● **EXERCISE INSTRUCTIONS**
Stop after the line containing "[614,107,704,119] vous propose": print each line exactly from the first line of the listing up to that point.

┌────────

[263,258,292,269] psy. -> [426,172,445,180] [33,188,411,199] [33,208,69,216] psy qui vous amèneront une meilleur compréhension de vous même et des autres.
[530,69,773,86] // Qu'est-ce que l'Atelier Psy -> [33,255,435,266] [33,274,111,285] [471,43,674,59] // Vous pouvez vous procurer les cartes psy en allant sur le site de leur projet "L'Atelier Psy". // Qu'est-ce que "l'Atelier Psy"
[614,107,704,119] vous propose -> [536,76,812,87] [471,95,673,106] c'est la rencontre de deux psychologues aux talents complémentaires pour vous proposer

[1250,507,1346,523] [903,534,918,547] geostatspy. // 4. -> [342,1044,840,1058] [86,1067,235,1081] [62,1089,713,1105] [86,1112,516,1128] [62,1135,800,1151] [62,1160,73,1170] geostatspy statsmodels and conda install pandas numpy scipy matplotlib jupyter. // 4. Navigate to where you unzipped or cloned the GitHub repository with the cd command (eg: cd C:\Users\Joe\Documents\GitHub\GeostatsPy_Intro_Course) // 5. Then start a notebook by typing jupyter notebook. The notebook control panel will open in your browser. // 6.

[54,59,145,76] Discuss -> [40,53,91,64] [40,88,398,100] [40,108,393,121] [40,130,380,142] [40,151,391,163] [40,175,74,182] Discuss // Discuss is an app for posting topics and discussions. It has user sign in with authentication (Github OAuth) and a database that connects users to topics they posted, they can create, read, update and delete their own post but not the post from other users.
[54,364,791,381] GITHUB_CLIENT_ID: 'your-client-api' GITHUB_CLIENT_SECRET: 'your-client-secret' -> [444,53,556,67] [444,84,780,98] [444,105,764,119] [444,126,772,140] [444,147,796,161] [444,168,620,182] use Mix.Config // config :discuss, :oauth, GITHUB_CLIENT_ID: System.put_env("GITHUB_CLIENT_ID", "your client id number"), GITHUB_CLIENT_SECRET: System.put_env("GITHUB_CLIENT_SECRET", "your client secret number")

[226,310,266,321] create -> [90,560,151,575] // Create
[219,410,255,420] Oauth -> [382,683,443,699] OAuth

└────────

● **EXPECTED ANSWER**
[263,258,292,269] psy. -> [426,172,445,180] [33,188,411,199] [33,208,69,216] psy qui vous amèneront une meilleur compréhension de vous même et des autres.
[530,69,773,86] // Qu'est-ce que l'Atelier Psy -> [33,255,435,266] [33,274,111,285] [471,43,674,59] // Vous pouvez vous procurer les cartes psy en allant sur le site de leur projet "L'Atelier Psy". // Qu'est-ce que "l'Atelier Psy"
[614,107,704,119] vous propose -> [536,76,812,87] [471,95,673,106] c'est la rencontre de deux psychologues aux talents complémentaires pour vous proposer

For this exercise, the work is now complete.